** Opening Data provided block **

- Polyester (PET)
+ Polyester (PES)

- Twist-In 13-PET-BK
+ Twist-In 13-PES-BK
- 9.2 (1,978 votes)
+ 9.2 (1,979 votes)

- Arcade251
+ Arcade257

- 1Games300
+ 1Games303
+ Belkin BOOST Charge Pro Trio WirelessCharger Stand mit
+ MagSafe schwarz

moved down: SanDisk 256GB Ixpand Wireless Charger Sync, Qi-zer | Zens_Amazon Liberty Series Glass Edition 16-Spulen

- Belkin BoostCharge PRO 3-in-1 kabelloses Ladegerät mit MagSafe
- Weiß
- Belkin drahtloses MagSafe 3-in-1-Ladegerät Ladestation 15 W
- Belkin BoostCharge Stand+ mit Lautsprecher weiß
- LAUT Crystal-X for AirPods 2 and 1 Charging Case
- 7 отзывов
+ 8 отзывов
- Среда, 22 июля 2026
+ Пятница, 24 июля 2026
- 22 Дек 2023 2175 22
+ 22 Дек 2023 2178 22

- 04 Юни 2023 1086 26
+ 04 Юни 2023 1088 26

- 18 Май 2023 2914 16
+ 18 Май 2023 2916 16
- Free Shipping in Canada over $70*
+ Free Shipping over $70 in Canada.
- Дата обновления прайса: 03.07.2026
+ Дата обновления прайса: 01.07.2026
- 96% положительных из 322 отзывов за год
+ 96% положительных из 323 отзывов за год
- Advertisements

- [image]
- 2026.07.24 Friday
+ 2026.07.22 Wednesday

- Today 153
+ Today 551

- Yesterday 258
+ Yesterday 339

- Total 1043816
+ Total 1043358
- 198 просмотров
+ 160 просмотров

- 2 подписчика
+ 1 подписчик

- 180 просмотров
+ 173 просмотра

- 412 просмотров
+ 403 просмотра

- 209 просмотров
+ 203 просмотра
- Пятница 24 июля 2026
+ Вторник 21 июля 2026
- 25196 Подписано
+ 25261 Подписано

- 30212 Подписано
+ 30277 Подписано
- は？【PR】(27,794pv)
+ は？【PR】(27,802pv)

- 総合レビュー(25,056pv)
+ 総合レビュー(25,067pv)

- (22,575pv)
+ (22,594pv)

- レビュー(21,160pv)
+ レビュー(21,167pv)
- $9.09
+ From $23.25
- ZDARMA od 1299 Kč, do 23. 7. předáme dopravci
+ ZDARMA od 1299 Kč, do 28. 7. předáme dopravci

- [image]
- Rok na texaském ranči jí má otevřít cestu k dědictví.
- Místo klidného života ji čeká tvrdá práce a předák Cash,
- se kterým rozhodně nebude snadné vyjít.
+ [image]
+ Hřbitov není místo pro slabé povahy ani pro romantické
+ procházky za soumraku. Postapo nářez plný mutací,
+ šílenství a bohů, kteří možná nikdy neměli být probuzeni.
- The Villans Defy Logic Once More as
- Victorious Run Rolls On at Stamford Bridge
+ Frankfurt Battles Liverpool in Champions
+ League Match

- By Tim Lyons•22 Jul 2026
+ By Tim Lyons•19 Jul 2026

** Closing Data provided block **

_What this task involves:_ Using the listing above, pull out all lines that hold the word "Пятница".

_Response box:_
+ Пятница, 24 июля 2026
- Пятница 24 июля 2026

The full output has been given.